Title page of The Fleece

Among Dyer's papers is a transcription that he describes as P't of Gron'. Hill as 'twas wrote first in ye year 1716. It is a discursive work in decasyllabic couplets with little relation to the Grongar Hill published a decade later and might just as well have served as the basis of "The Country Walk".[35] The first published version of his celebration of the hill was written in Pindarics and originally appeared in Richard Savage's miscellany. In the same year, after having received some acclaim, Dyer rewrote Grongar Hill in four-stressed octosyllabic couplets roughly modelled on those of Milton's L'Allegro and contrasting strongly with the version of pastoral in Alexander Pope's Windsor Forest. Though the rhymes and grammar are uncertain, the poem was eventually to be accounted his best work and was recognised as a precursor of Romanticism. Dyer worked outside the trend of politically oriented work and kept his focus on the rural landscape, its colours and visual perspective, following his training as a painter.

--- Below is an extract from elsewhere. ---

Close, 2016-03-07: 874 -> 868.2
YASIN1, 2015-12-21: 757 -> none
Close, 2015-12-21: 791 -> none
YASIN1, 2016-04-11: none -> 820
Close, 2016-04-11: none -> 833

The Ruins of Rome was a descriptive poem in 545 lines of Miltonic blank-verse. Though it was first published anonymously in 1740, its reference to the earlier "Grongar" in its opening lines establishes Dyer's authorship.

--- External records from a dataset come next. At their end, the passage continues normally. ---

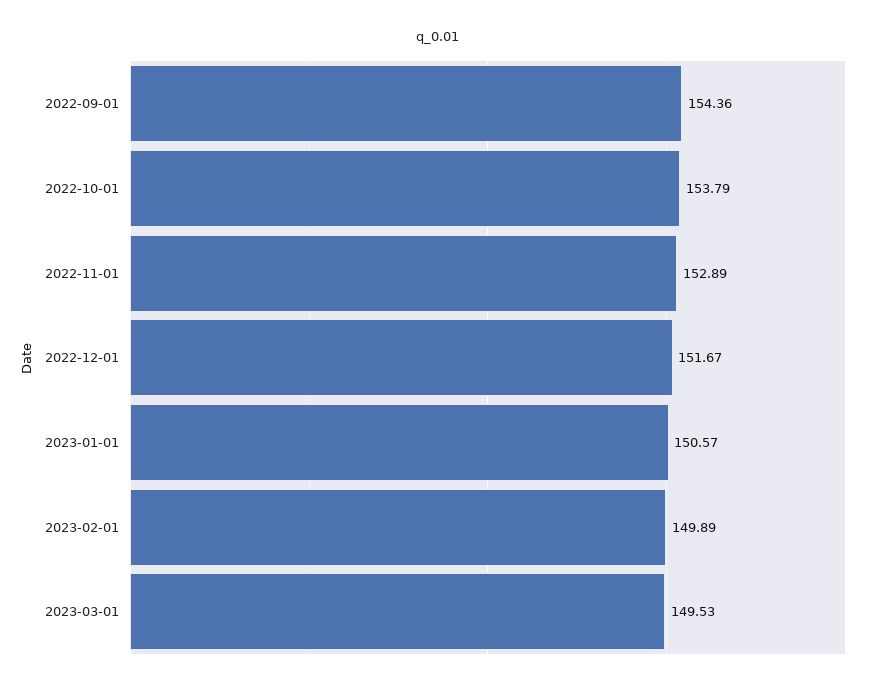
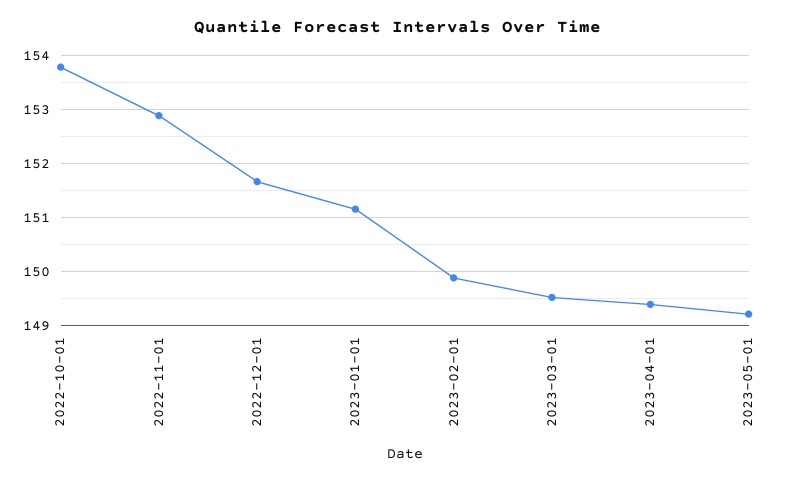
2022-09-01: 154.36 -> none
2023-01-01: 150.57 -> 151.2
2023-04-01: none -> 149.4
2023-05-01: none -> 149.2

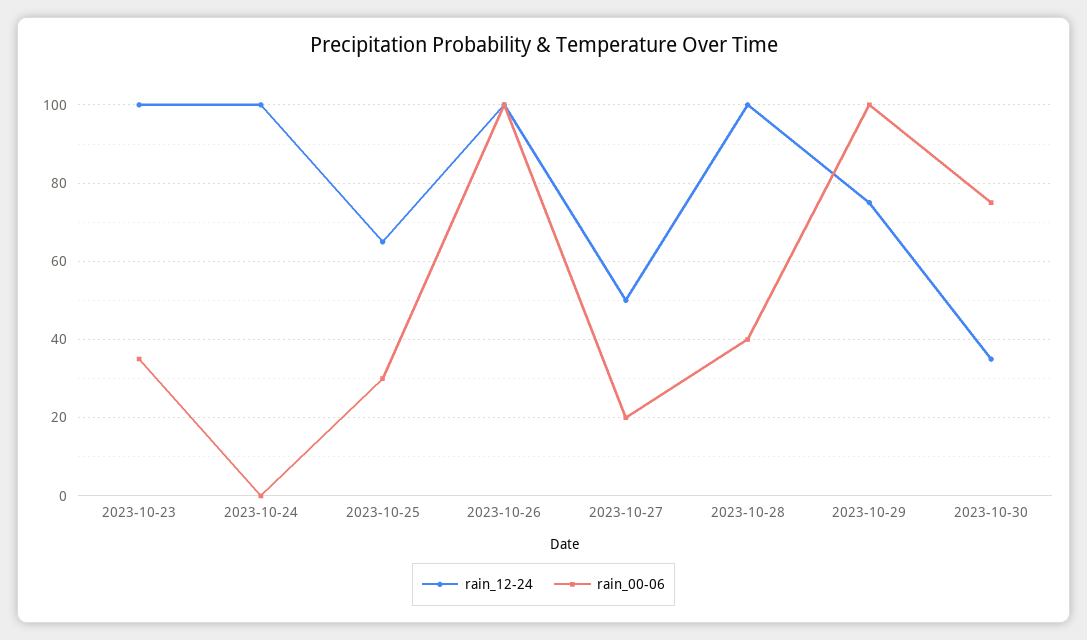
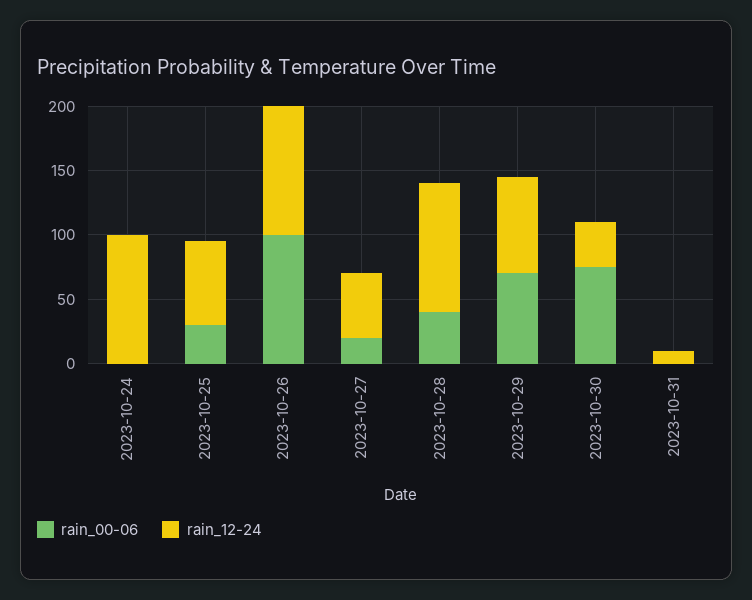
rain_12-24, 2023-10-23: 100 -> none
rain_00-06, 2023-10-23: 35 -> none
rain_00-06, 2023-10-29: 100 -> 70
rain_00-06, 2023-10-31: none -> 0
rain_12-24, 2023-10-31: none -> 10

Enough of Grongar, and the shady dales
Of winding Towy, Merlin's fabled haunt,
I sung inglorious. Now the love of arts,
And what in metal or in stone remains
Of proud Antiquity, thro' various realms ⁠
And various languages and ages fam'd,
Bears me remote o'er Gallia's woody bounds.[36]

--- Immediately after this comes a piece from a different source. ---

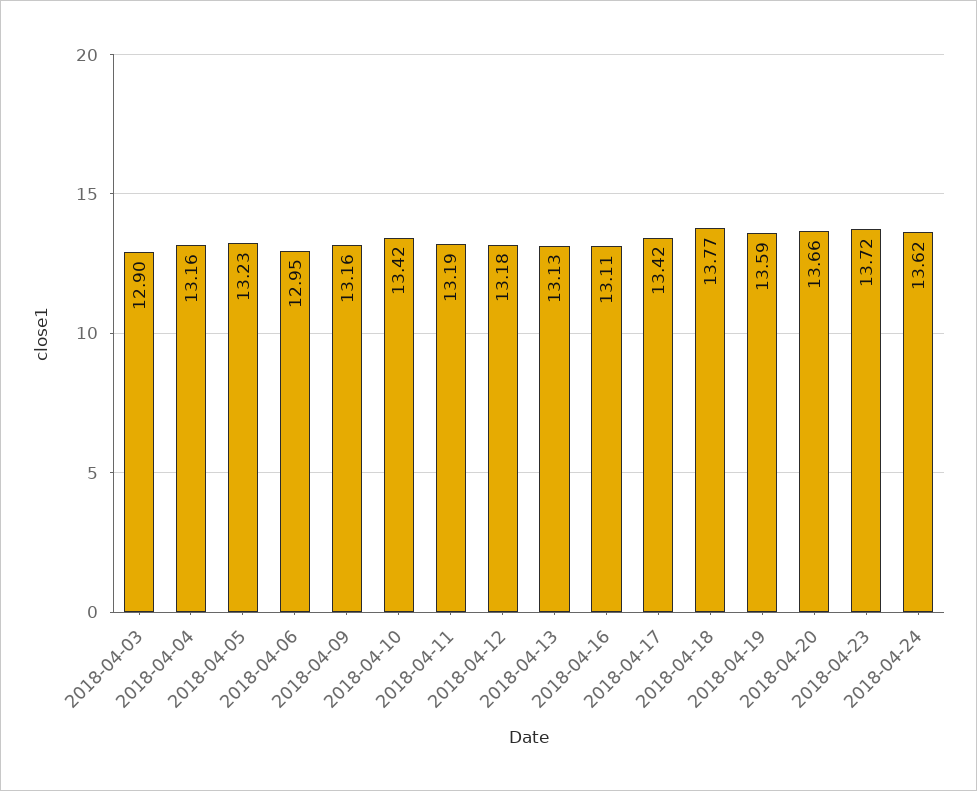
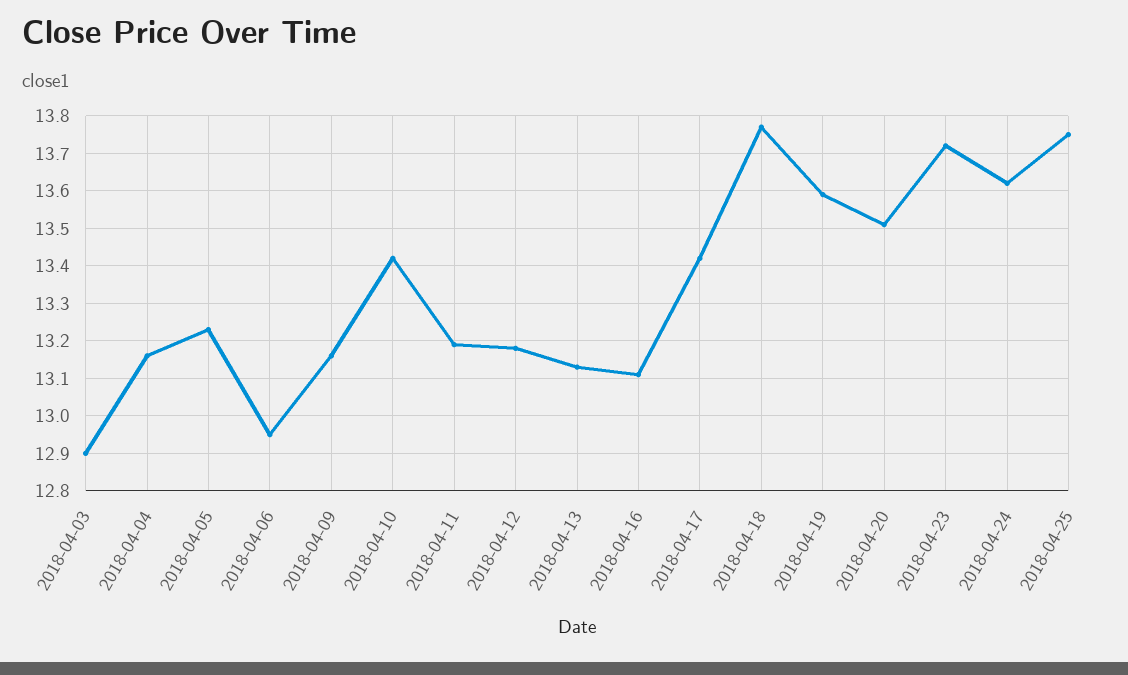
2018-04-20: 13.66 -> 13.5
2018-04-25: none -> 13.75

As in that earlier poem, Dyer's approach to antiquity is personalised and a forerunner of the "Age of Sensibility" that led poetry in the direction of Romanticism. The poem has been described as "largely responsible for the eighteenth-century revival of a unique subgenre of landscape poetry dealing with the ruins of the ancient world."[37]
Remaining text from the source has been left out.